Other sections of said article provided that whenever the board of directors of any irrigation or reclamation district, then or thereafter organized under the laws of the state of Oregon, should deem it to the best interest of such district to enter into an agreement with the state of Oregon for payment by the state of interest to accrue in any or all of the first five years after the issuance of any bonds which said district had theretofore issued or might thereafter issue, the board of directors should give notice of an election and submit to the voters of the district the *112 question of whether or not the district should enter into such an agreement with the state of Oregon. In event the vote of the district should be favorable to such an agreement, the machinery for procuring financial assistance from the state was set up in further provisions of the amendment. And in the event that the state commission created by the amendment should find certain facts to exist, it was authorized to enter into an agreement on behalf of the state with the district to pay the interest, on bonds of such district for a period of not to exceed five years.

Sections 7, 8 and 9, of article Xl-b are material to the question now before us, and they provided as follows :

“§7. Whenever the commission, after complete investigation of the affairs of the district, shall find that it is for the best interest of the district and of the state of Oregon to enter into an agreement for the payment of interest by the state, and that said district is entitled to the benefits hereof, said commission may enter into an agreement with said district providing for the payment of any or all of the interest falling due on the bonds of the district for a period not greater than the first five years, which agreement shall provide that any and all moneys used in the payment^ of such interest, together with interest thereon at five per cent per annum, shall be evidenced by ‘interest certificates of indebtedness’ of the district properly executed by its duly authorized officers.

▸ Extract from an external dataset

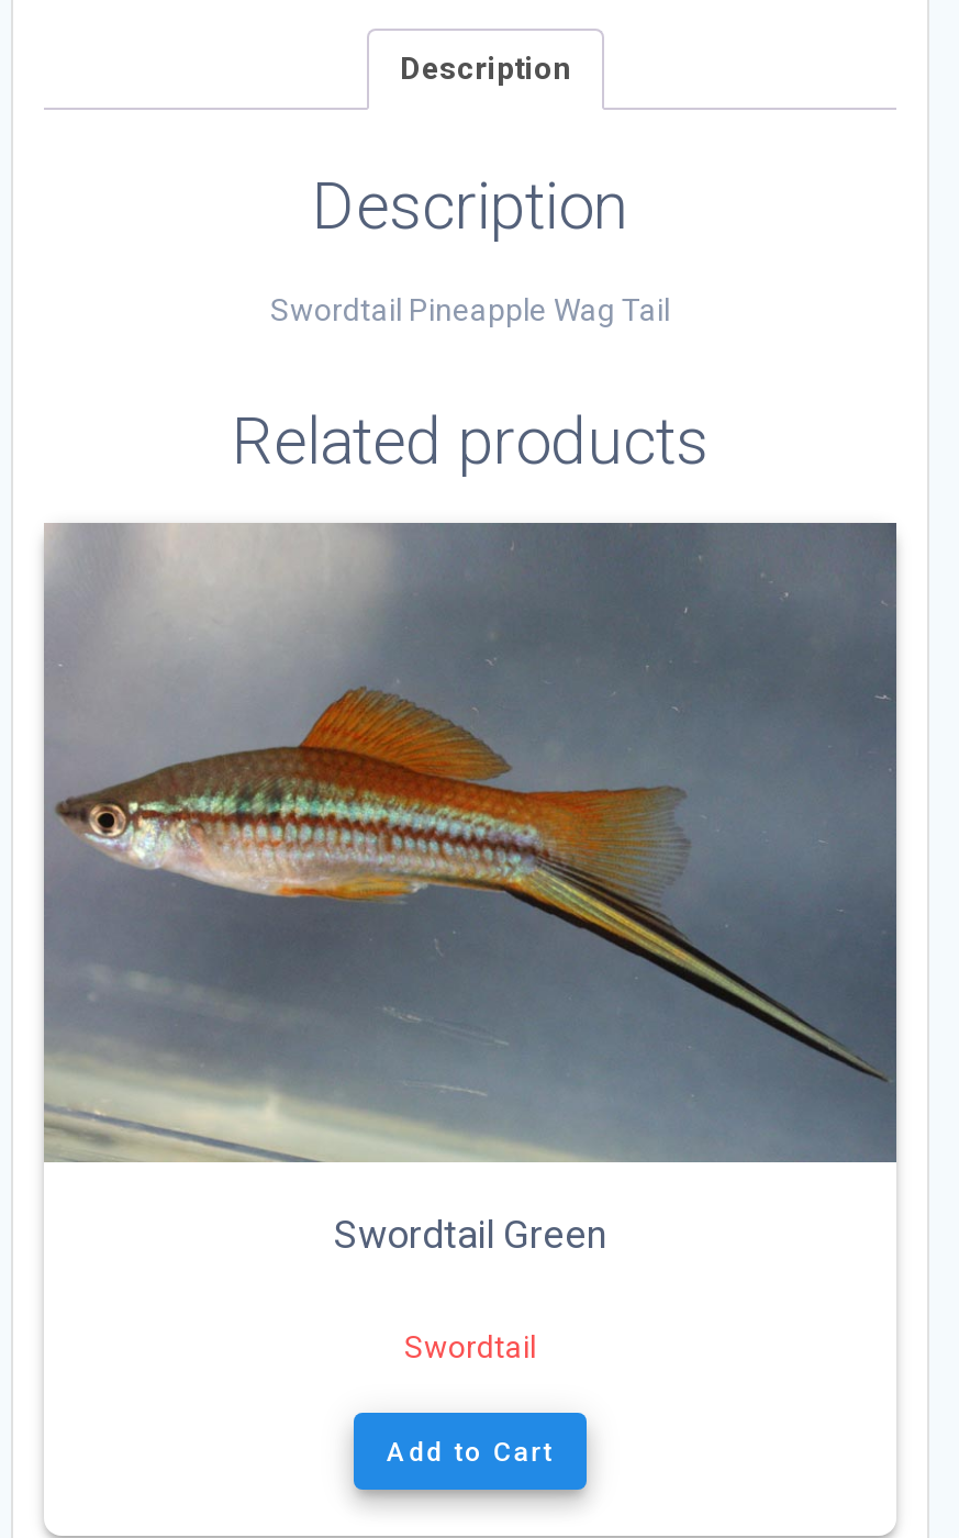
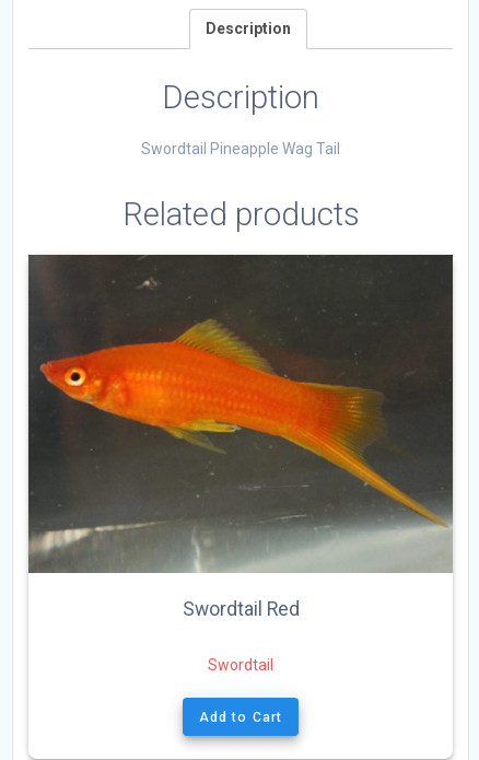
[42,521,896,1257] [image] | Swordtail Green -> [28,255,453,620] [image] | Swordtail Red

“§8. Each ‘interest certificate of indebtedness’ so executed shall be issued and dated ninety days prior to the day and year of the date of each interest payment for which said ‘certificate of indebtedness’ is issued by the district, and shall fall due and be paid in full with interest as aforesaid by the district six months subsequent to the due date of the last maturing serial bond of the district on which the state has agreed to pay interest; or after the district shall have issued ‘interest certificates of indebtedness’, each cer *113 tificate shall fall due and he paid in full with interest as aforesaid six months subsequent to the due date of the last preceding ‘interest certificate of indebtedness’ which shall have been issued by such district.

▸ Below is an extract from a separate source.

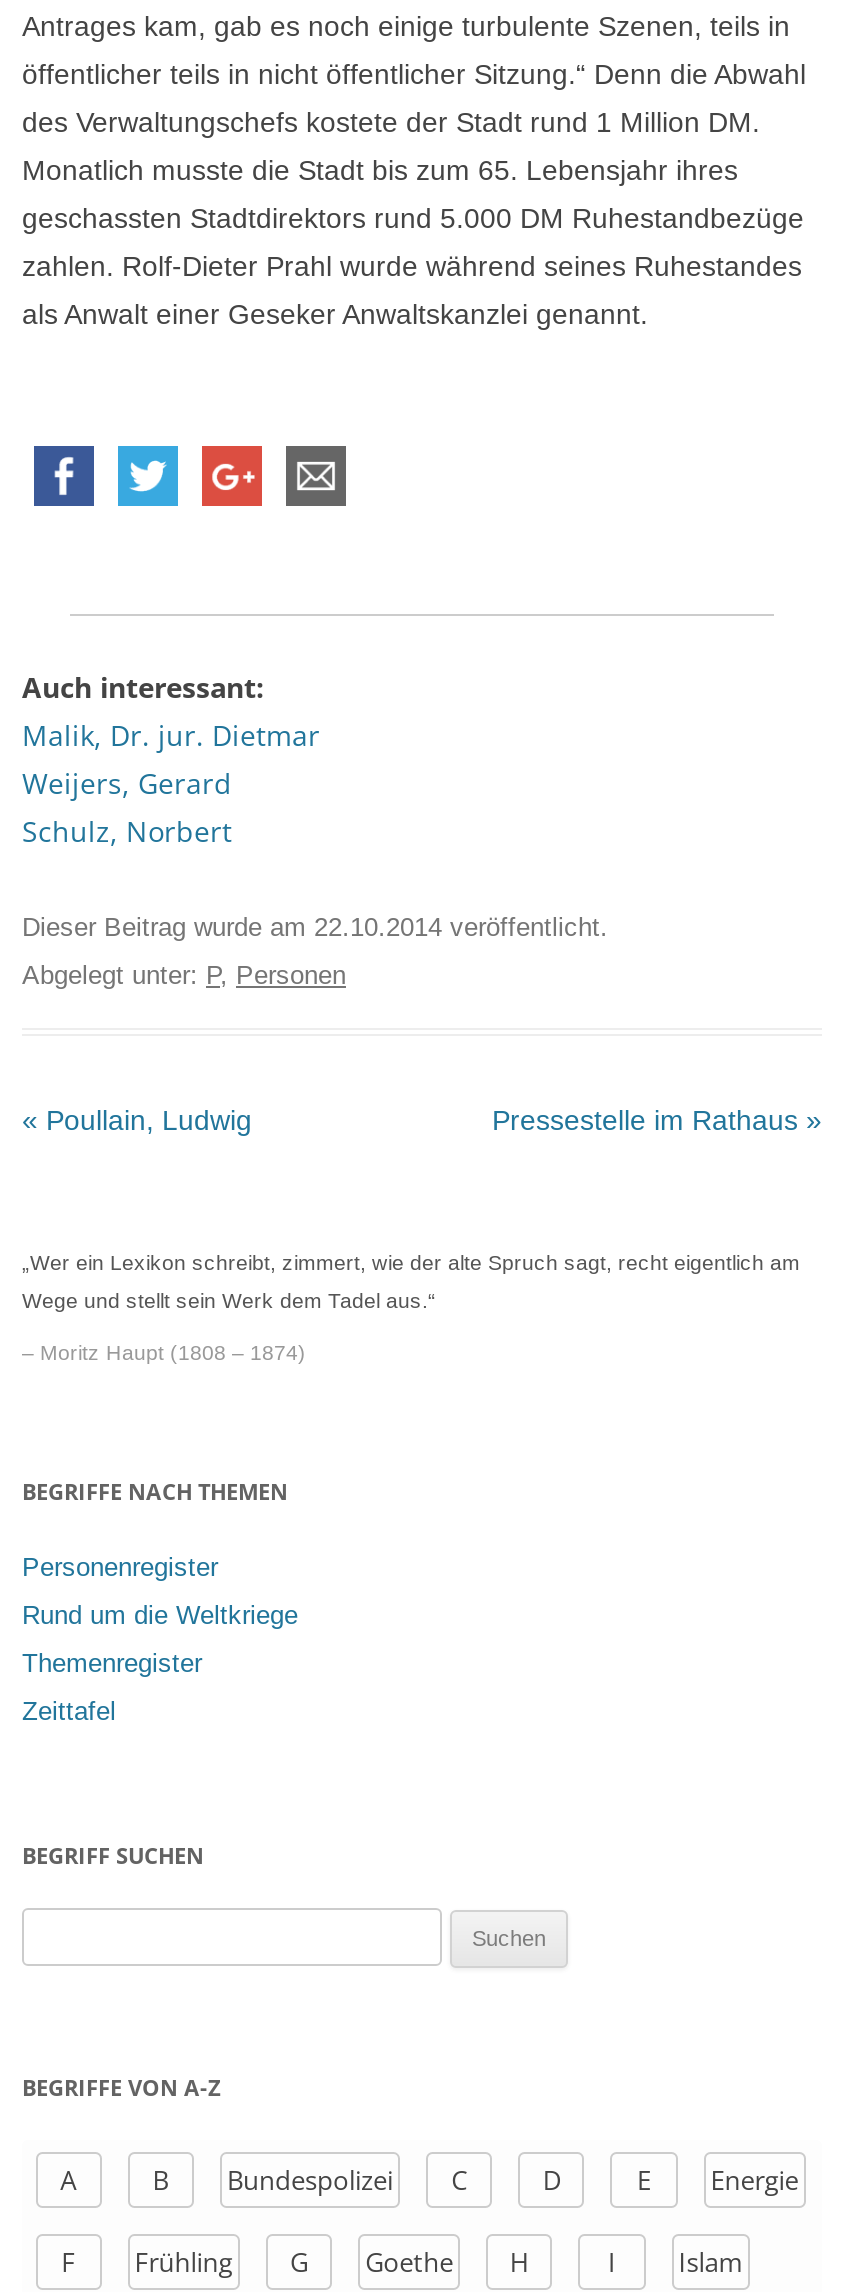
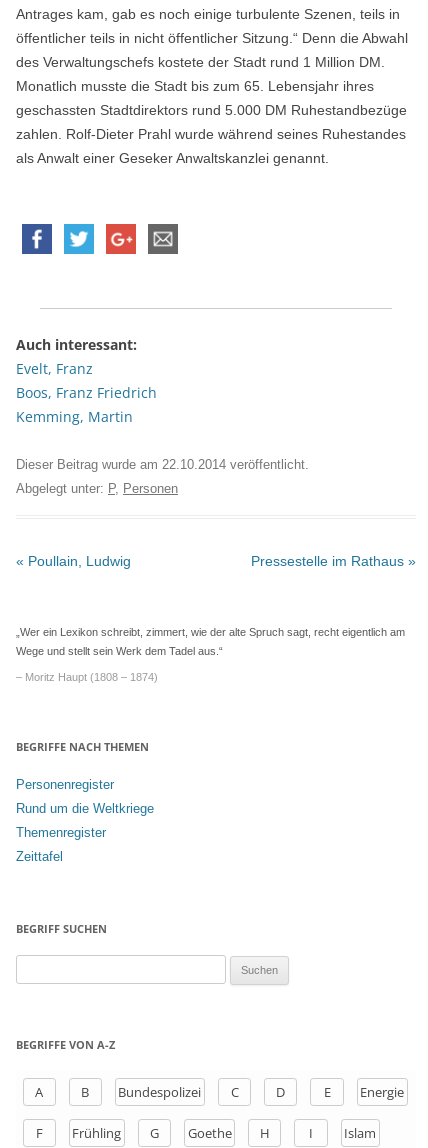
[22,716,320,850] Malik, Dr. jur. Dietmar | Weijers, Gerard | Schulz, Norbert -> [16,359,157,426] Evelt, Franz | Boos, Franz Friedrich | Kemming, Martin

“§9. Whenever an agreement shall be entered into by and between the state and a district for the payment of such interest by the state, excepting when the directors of any such district shall have notified the state treasurer on or before ninety days prior to any interest due date that it will not avail itself of said moneys for the payment of any single instalment of interest under its agreement with the state, the district shall, ninety days before the due date of said interest payment, forward an ‘interest certificate of indebtedness’ for the amount of interest to fall due on said due date to the treasurer of the state of Oregon, and said treasurer of the state of Oregon shall sixty days prior to such interest due date call for bids for bonds of the state of Oregon which shall be general obligations of the state and shall be known as ‘district interest bonds’, series —.”

The alternative writ of mandamus avers that the Warm Springs Irrigation District, pursuant to article Xl-b of the constitution, issued and sold an aggregate of $1,550,000 of its bonds; that the state agreed to, and did, during the first five years after the issuance of said bonds, pay interest thereon in the total amount of $414,000; and that pursuant to said article Xl-b the petitioner herein issued and delivered to the state of Oregon interest certificates of indebtedness in the sum of $414,000, which certificates are due and payable to the state of Oregon semi-annually on and from January 1,1948, to and including January 1, 1953.

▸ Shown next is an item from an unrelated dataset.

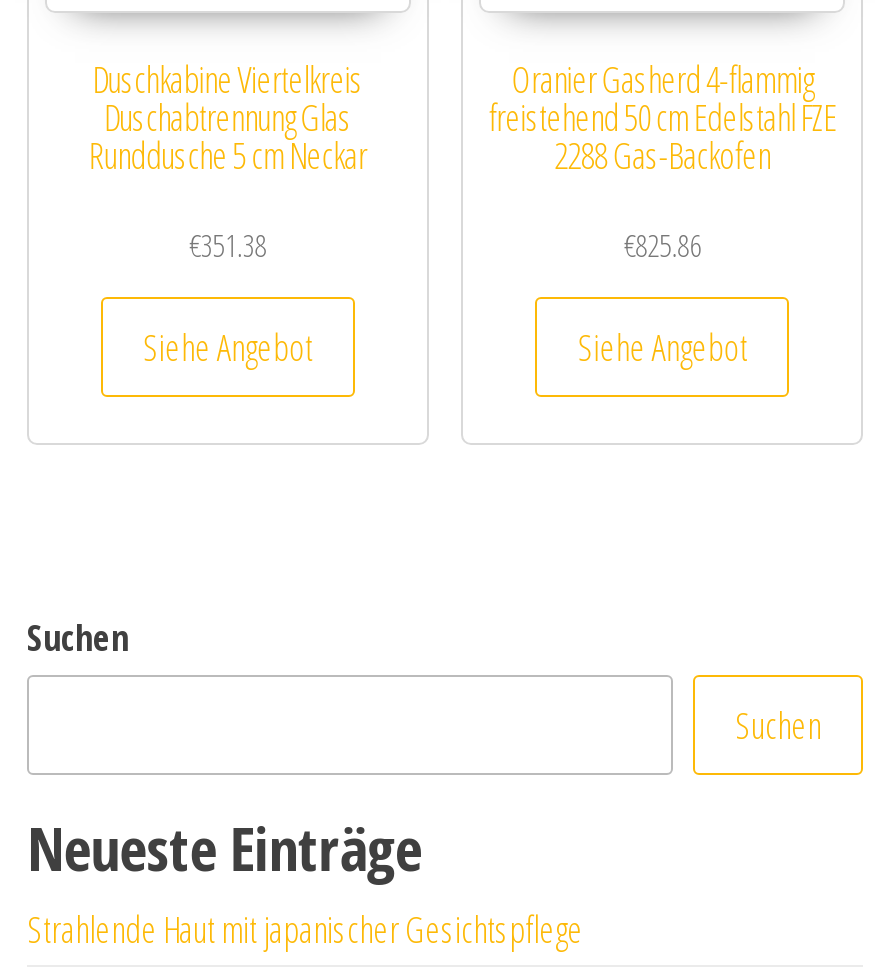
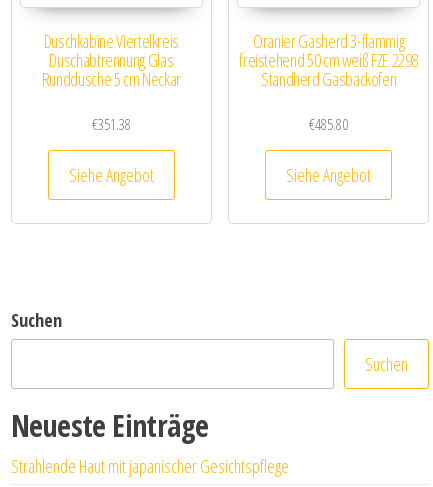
[489,55,836,179] Oranier Gasherd 4-flammig | freistehend 50 cm Edelstahl FZE | 2288 Gas-Backofen -> [239,29,418,91] Oranier Gasherd 3-flammig | freistehend 50 cm weiß FZE 2298 | Standherd Gasbackofen
[623,225,701,267] €825.86 -> [309,114,348,135] €485.80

The alternative writ further sets forth that said district after the execution and delivery of the interest certificates of indebtedness to the state defaulted in the payment of interest and principal on its bonds and became unable to pay and discharge the indebtedness *114 evidenced by the bonds issued by it and said interest certificates of indebtedness; that thereafter the petitioner “entered into an agreement with all of its creditors, other than the state of .Oregon, by virtue of which the annual payments required from your petitioner for the payment of the indebtedness of said district other than said certificates of indebtedness were reduced to an amount which was within the ability of such district to pay”; and that pursuant to such agreement its creditors, other than the state of Oregon, had accepted, in lieu of the bonds of the district held by them, “refunding bonds of such district which were satisfactory to said state reclamation commission in amounts, maturities and interest rates, and thereupon all the outstanding bonds of said irrigation district and all other evidences of indebtedness of your petitioner other than said certificates of indebtedness were by the holders thereof surrendered and canceled. ’ ’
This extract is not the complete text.